Ravindra Kumar Misra Vs. U.P. State Handloom Corporation Ltd. & Anr.
Uttar Pradesh State Handloom Corporation Rules, Rule 63 – Constitution of India, Articles 14, 16 and 311(2) – Termination of service – Temporary employee – Terms and conditions in appointment letter stipulate termination of service on one month’s notice from either side – Termination or dismissal – Tests to be applied – Appellant, being a temporary servant had no right to the post – Order of termination did not cast any stigma or visit him with any evil consequences – Order of termination upheld.
2. State of Orissa & Anr. v. Ram Narayan Dass, (1961) 1 SCR 606.
3. Champaklal Chimanlal Shah v. The Union of India, (1964) 5 SCR 190.
4. Shamsher Singh & Anr. v. State of Punjab, (1975) 1 SCR 814.
5. Regional Manager & Anr. v. Pawan Kumar Dubey, (1976) 3 SCR 540.
6. State of U.P. v. Ram Chandra Trivedi, (1977) 1 SCR 462.
1. This is an appeal by special leave. The appellant was employed on the production side of the Uttar Pradesh State Handloom Corporation, a public sector undertaking – (hereinafter referred to as ‘Corporation’ for short) on temporary basis. Having been appointed on 30th of October, 1976 as Bunker Sewa he obtained two promotions while still working in temporary status and by 1983 was working as Deputy Production Manager. The appellant’s letter of appointment, as far as material, stated:-
“With effect from the date of taking over charge Shri Rabindra Kumar Mishra ……………… is hereby appointed as Bunker Sewa …………. on the following terms and conditions:-
(1) That his appointment is temporary and his services are liable for termination with one month’s notice or one month’s pay in lieu of notice from either side……………..”.
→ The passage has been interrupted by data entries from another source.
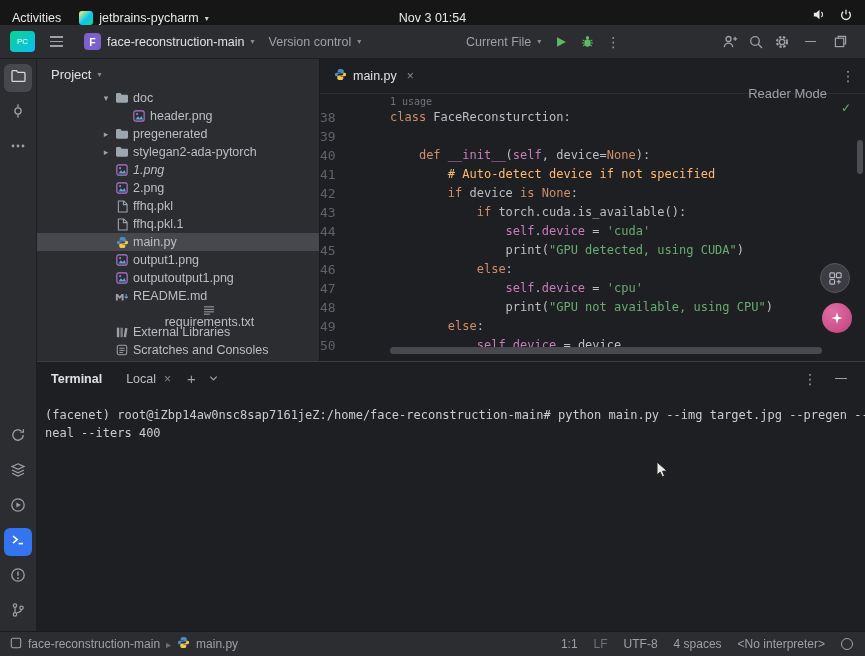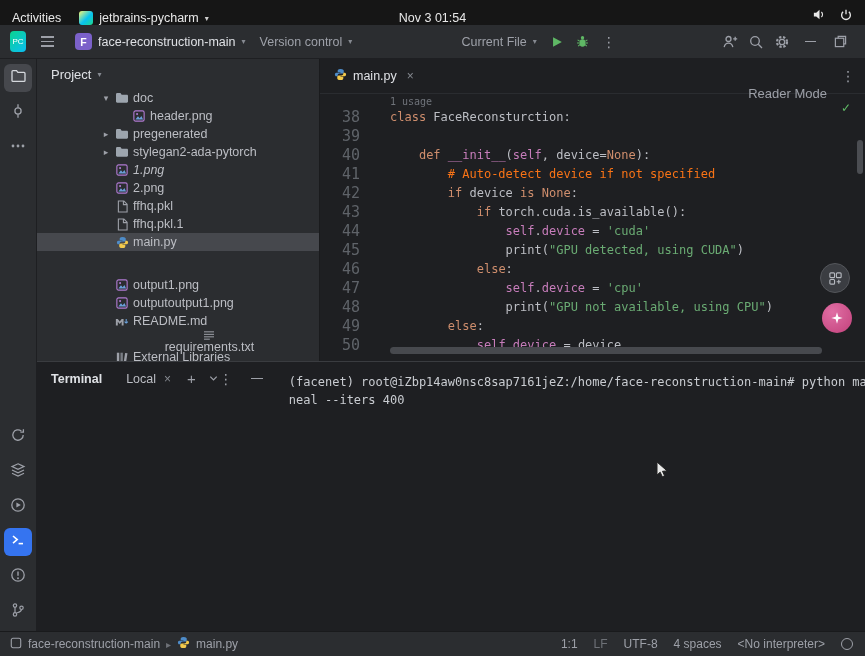"PC" .pc-logo { width: 16px -> 25px }
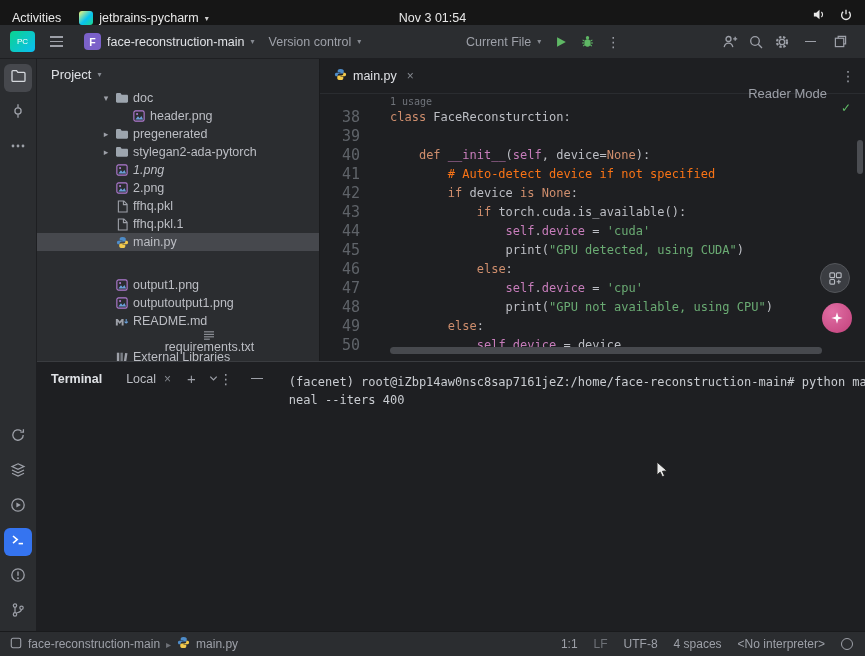"38" .gutter { font-size: 15px -> 13px; text-align: right -> none }
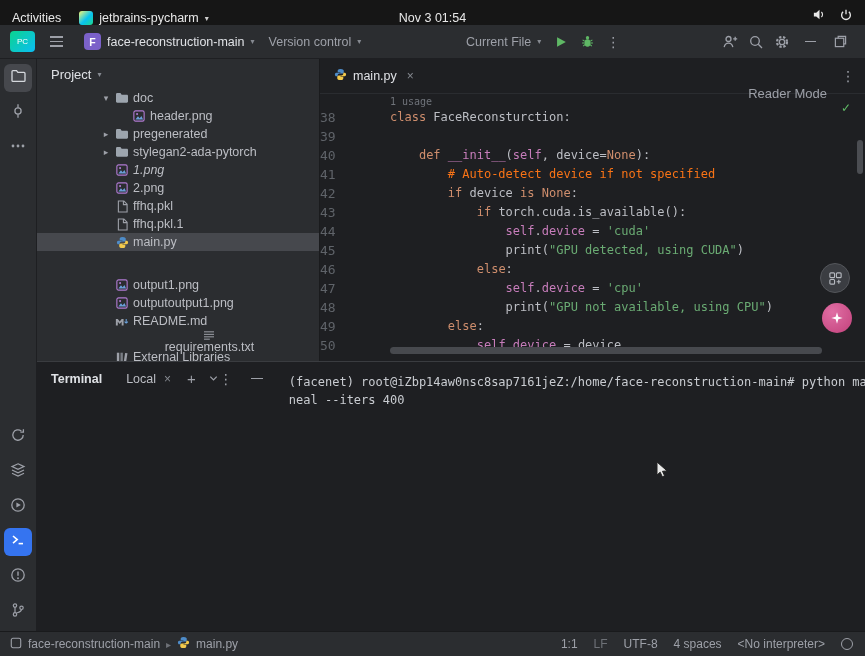"# Auto-detect device if not" .tk-cmt { color: #f97316 -> #fdba74 }
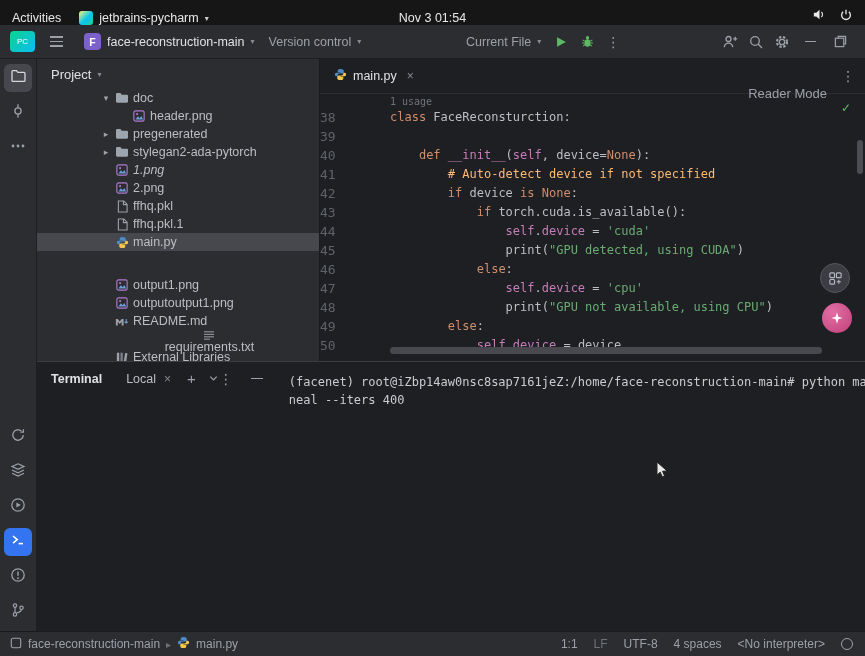"output1.png" div.tree-row { margin-top: 25px -> none }
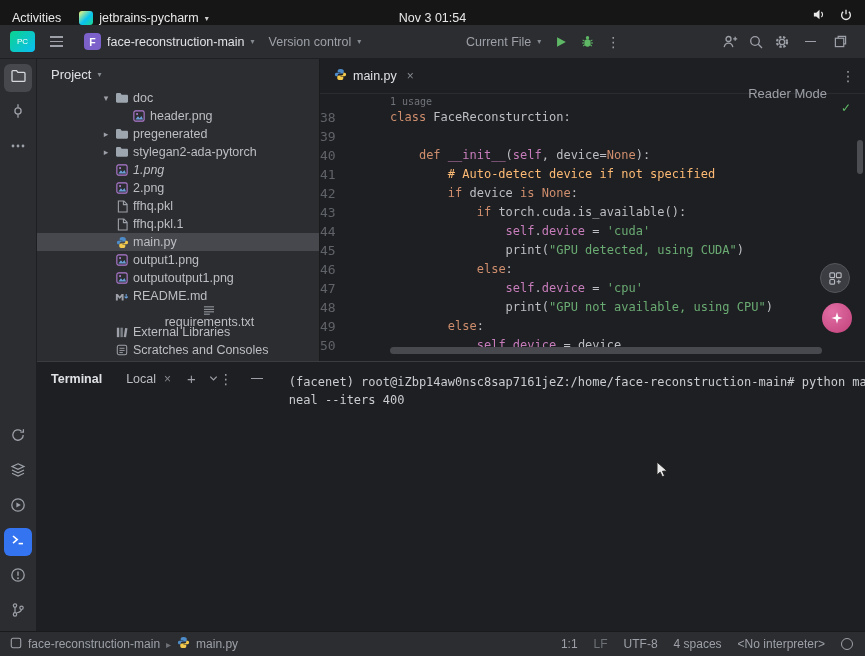"Terminal" .terminal-panel { flex-direction: none -> column }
On November 22, 1982 the appellant was placed under suspension and that order read as follows:-
“As a result of preliminary enquiries made by the Central Manager on 13.11.1982 of the Production Centre, Kunda and other Centres under the same, it has come to notice that Sri R.K. Misra, former Dy. Production Manager, Kunda, is responsible for misconduct, dereliction of duty, mismanagement and showing fictitious production of terrycot cloth. He is, therefore, placed under suspension with immediate effect……..” (underlinings are ours)
2. On the 1st of February, 1983 the order of suspension was revoked and on 10th of February, 1983 the impugned order terminating his services being to the following effect was passed:-
“The undersigned hereby gives notice to Shri R.K. Misra, Deputy Production Manager, Production Centre, Kunda, Prataapgrah, Salon Rai Bareilly that his services are no more required and his service will be deemed to be terminated from receipt of this notice by him. It is directed that he will be entitled to receive one month’s salary in lieu of notice period on the same rate on which he was receiving salary before termination of his service.”
3. The appellant challenged the order of termination of his service before the Allahabad High Court but the High Court declined to interfere by holding that the termination was not punitive and the question of breach of principles of natural justice did not arise.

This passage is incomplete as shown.